Porumboiu brings a unique insight to the documentary in drawing visual parallels between Ginghina’s ambitions and the future of Romanian modernization. Ginghina’s hope to make the game he loved so much as a child safer for the players who have the opportunity to do what he never could, seems to mirror Romania’s many attempts to move beyond forty-odd stifling years of Communism. Ginghina himself alludes to this tortured progress: In 1999, he says, Romania was accepted into the European Union, and things got better — until progress slowed to a crawl. Romanian citizens are used to bureaucrats trying things out, only for their ideas to hit a roadblock or cause new problems entirely. Against this backdrop of failed political ventures, watching others, including Porumboiu, express their skepticism that Ginghina can ever reform the game is painful, yet riveting. “Infinite Football” is thus a portrait of a man wrestling not only with the problem of his lifetime, but with a country struggling to move forward into the 21st century.
Ginghina’s and Romania’s difficulties are evident in the last scene, which is perhaps the most impactful of all. The film shot opens to a road lined with dilapidated and crumbling houses, presumably a few minutes before dawn, and the scene is predominantly colored a slate-tinged blue. The camera moves slowly, as if to mimic Ginghina’s limp, which he discussed in the beginning of the film.
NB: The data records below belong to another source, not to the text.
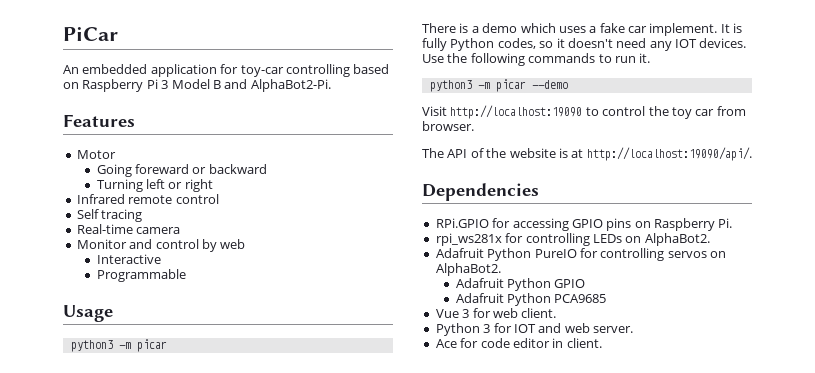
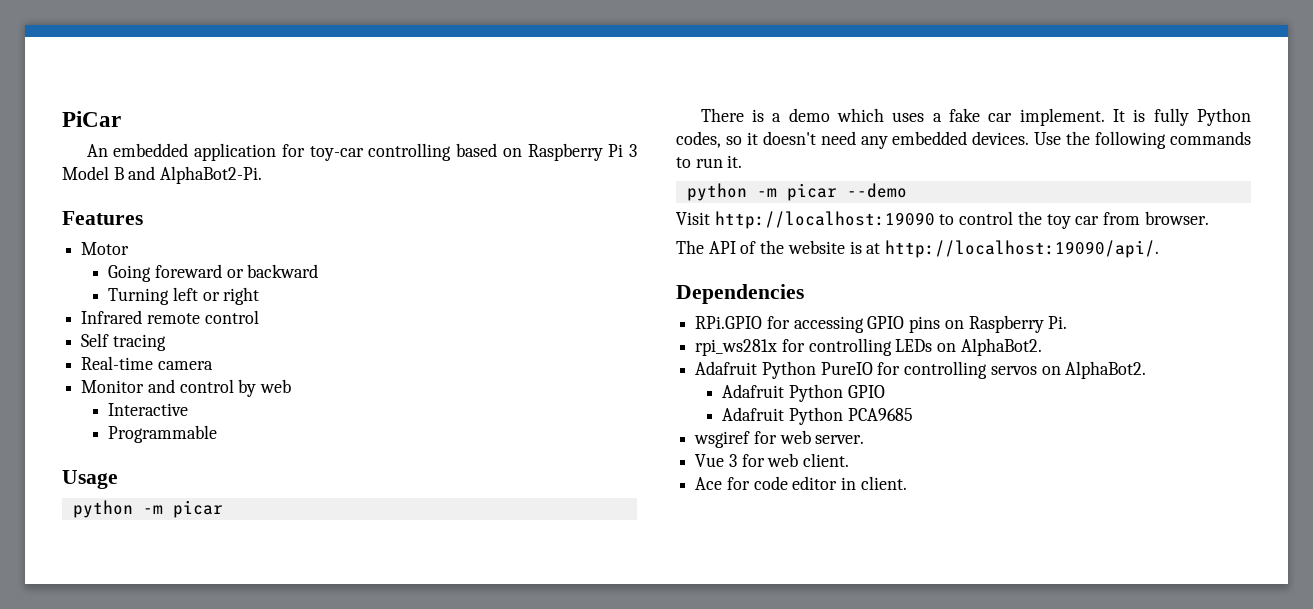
  Usage
- python3 -m picar
+ python -m picar
- It is fully Python codes, so it doesn't need any IOT devices.
+ It is fully Python codes, so it doesn't need any embedded devices.
- python3 -m picar --demo
+ python -m picar --demo
+ wsgiref for web server.
- Python 3 for IOT and web server.

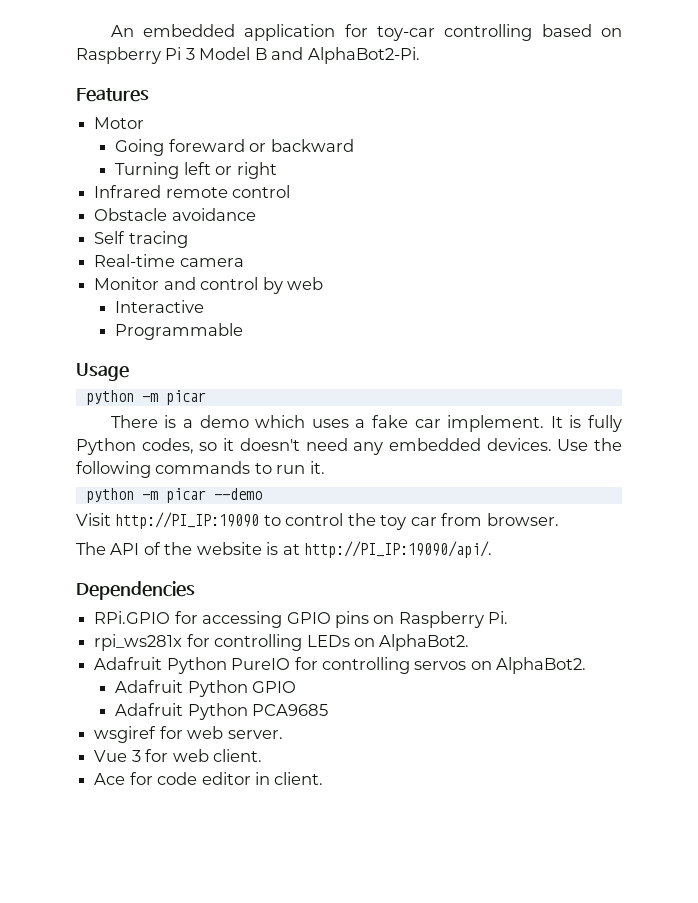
- PiCar
+ Obstacle avoidance
- Visit http://localhost:19090 to control the toy car from browser.
+ Visit http://PI_IP:19090 to control the toy car from browser.
- The API of the website is at http://localhost:19090/api/.
+ The API of the website is at http://PI_IP:19090/api/.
Ginghina explains the phasing out of violent language in the Bible, and, by analogy, hopes to steadily change the “violent” rules of soccer: “Football as utopia,” Porumboiu says. That’s what Ginghina seems to idealize for the future of the game. By the end, however, the viewer is no closer to knowing whether he will succeed, nor if the desolate Romanian landscape will ever change, but the blueness of the final scene will leave anyone hoping, rightly, that one of those two things might come true.